The Ballerina is the paramount definition of grace and elegance. A kind-hearted, open-minded and sweet-natured individual, she grows to care for the Tin Soldier for his generosity and caring nature, as opposed to the lustful advances of the Jack-In-The-Box. She is grief-stricken by the former's apparent demise and continues to defiantly rebuff the latter's attempts to woo her, remaining strong in the face of his envious aggression. When the hero returns, she is happy and the two embrace with great romantic love and passion.

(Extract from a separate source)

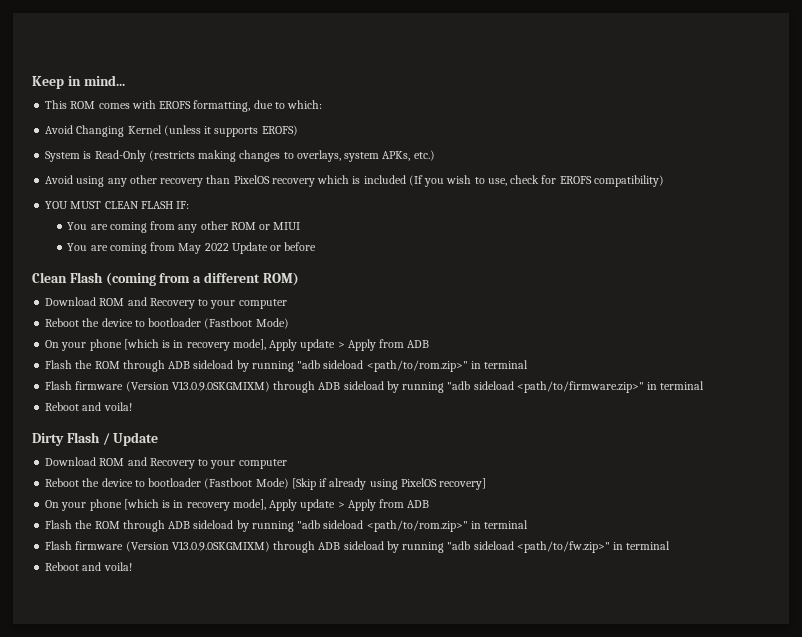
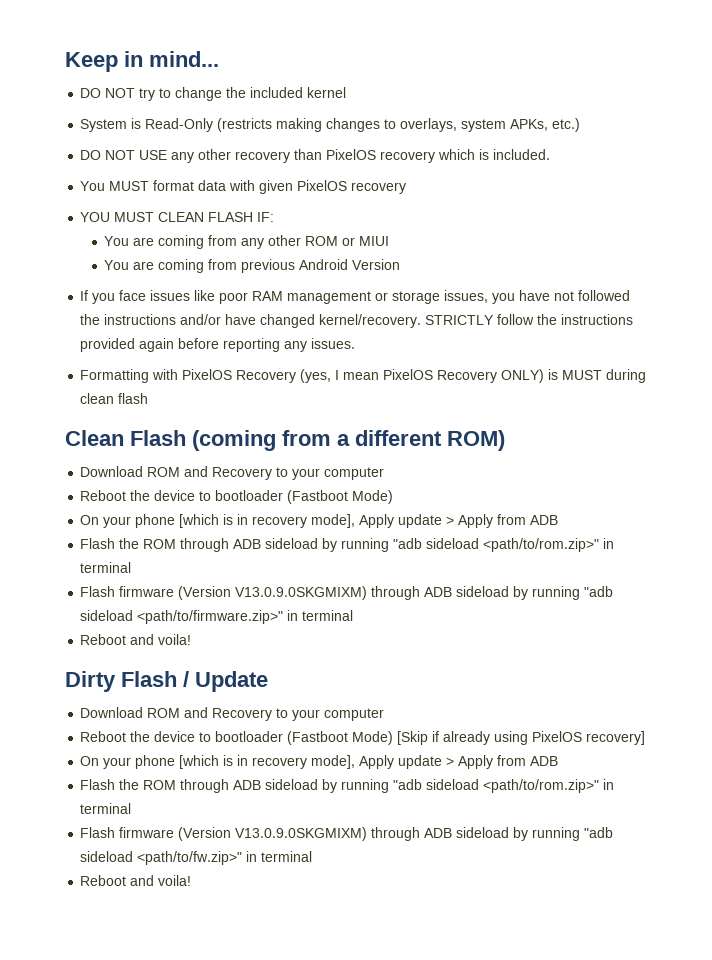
[45,100,323,112] [45,125,298,137] This ROM comes with EROFS formatting, due to which: // Avoid Changing Kernel (unless it supports EROFS) -> [80,87,347,101] DO NOT try to change the included kernel
[45,175,105,187] Avoid using -> [80,150,168,160] DO NOT USE
[363,175,664,187] included (If you wish to use, check for EROFS compatibility) -> [493,149,551,160] [80,180,407,194] included. // You MUST format data with given PixelOS recovery
[178,242,317,254] May 2022 Update or before -> [241,259,401,273] [80,290,631,304] [80,314,634,328] [80,338,356,352] [80,369,647,383] [80,393,149,404] previous Android Version // If you face issues like poor RAM management or storage issues, you have not followed the instructions and/or have changed kernel/recovery. STRICTLY follow the instructions provided again before reporting any issues. // Formatting with PixelOS Recovery (yes, I mean PixelOS Recovery ONLY) is MUST during clean flash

After nightfall in a boy's toy room, the Ballerina comes to life and begins to dance. A nearby Jack-in-the-Box finds himself attracted to the Ballerina and begins to peruse her until the neighboring tin soldiers come to life and patrol the room. One of the soldiers (with a broken leg) catches sight of the Ballerina with her leg up and believes her to be disabled, as well. He offers her a rose until he notices her second leg, disappointed. The Ballerina nevertheless accepts his gesture and the two fall in love. The jealous Jack-in-the-Box attacks the Tin Soldier and traps the Ballerina in a glass cup. From under the glass, the Ballerina watches helplessly as the Jack-in-the-Box first tries throwing some blocks at the Tin Soldier in order to knock him out of the window, only to have the hero knock one back at him. This dislodges the Jack-in-the Box's hat and reveals his bald spot, much to the Ballerina's amusement. However, when the Jack-in-the-Box tosses a wooden boat at his opponent, the Tin Soldier falls out of the shop's window, leaving the Ballerina in the grasp of the Jack-in-the-Box. The Tin Soldier returns the following night and fights off the Jack-in-the-Box, who accidentally stumbles into the fireplace, to his death. The Tin Soldier and Ballerina reunite and victoriously proclaim their love.
The Ballerina and Tin Soldier make a brief appearance in the episode "Goofy's Valentine Date". In the show, her dress was incorrectly colored as pink instead of white.
- Like in the original Hans Christian Andersen story, the Ballerina and Tin Soldier were intended to die together in the fire, but the ending changed when it became apparent that the ending would conflict with the music choice for the segment.
- In the original fairy tale, the Ballerina is described as a paper doll. In Fantasia 2000 she seems to be more of porcelain.